Records excerpted from a collection
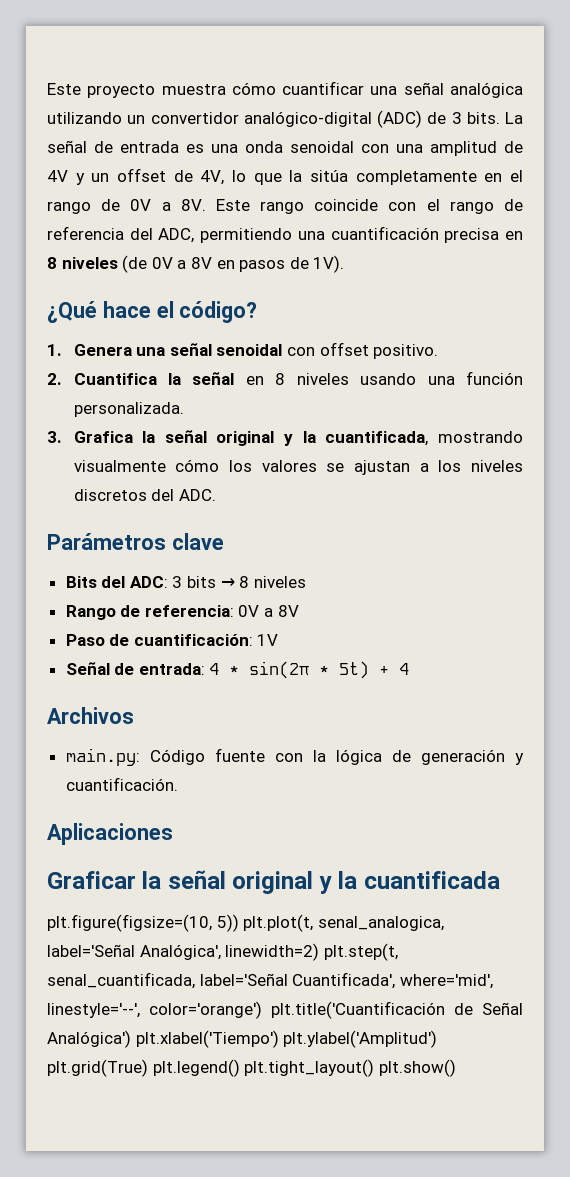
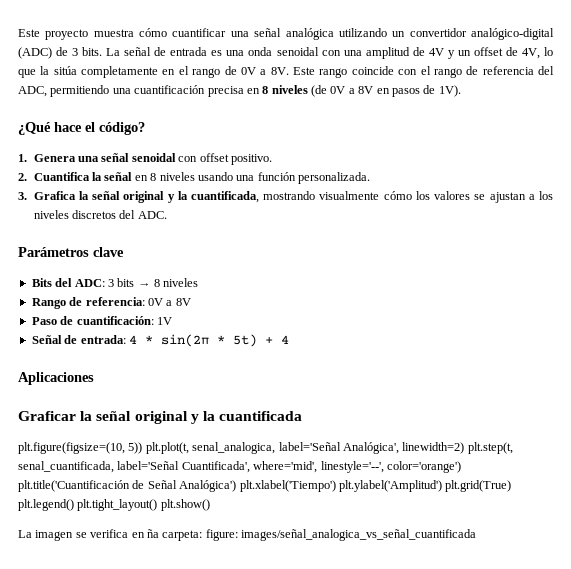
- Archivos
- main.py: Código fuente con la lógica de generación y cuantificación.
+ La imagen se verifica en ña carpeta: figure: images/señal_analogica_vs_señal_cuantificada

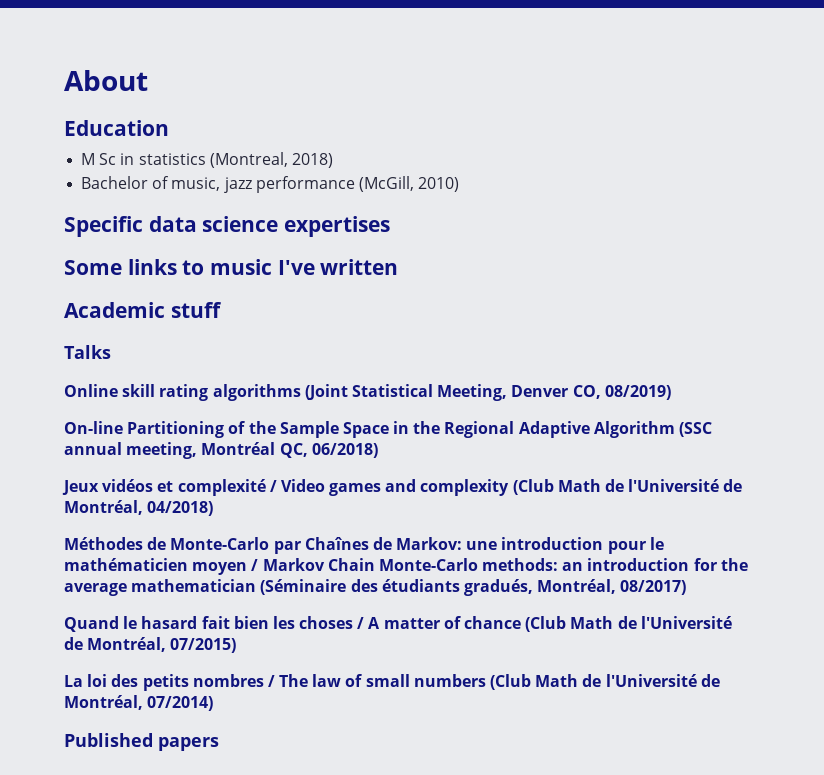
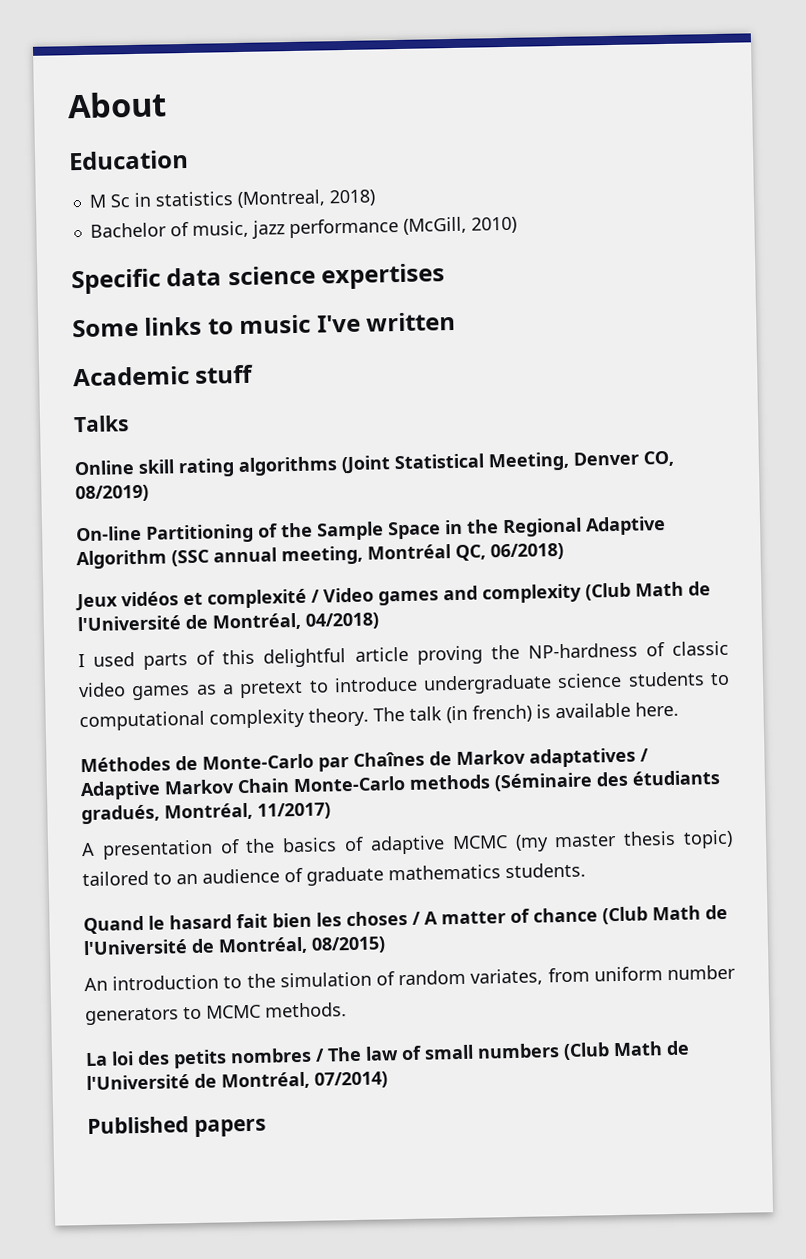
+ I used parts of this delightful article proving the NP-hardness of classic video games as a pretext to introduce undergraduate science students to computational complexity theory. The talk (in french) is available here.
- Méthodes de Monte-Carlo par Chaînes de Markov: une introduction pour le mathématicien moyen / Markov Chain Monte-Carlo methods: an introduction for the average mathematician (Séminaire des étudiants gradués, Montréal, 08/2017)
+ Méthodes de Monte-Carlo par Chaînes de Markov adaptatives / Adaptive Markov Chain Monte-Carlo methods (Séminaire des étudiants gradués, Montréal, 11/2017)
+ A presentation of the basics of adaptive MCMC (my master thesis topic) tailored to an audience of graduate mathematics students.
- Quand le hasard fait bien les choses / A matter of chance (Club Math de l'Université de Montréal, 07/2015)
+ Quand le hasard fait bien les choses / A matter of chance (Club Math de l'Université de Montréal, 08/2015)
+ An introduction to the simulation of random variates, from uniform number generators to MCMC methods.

PROBLEM DESCRIPTION: Copy out the line holding "de Montréal, 08/2015)" along with all lines after it through the end of the entries, exactly and only these.

RESPONSE AREA:
+ Quand le hasard fait bien les choses / A matter of chance (Club Math de l'Université de Montréal, 08/2015)
+ An introduction to the simulation of random variates, from uniform number generators to MCMC methods.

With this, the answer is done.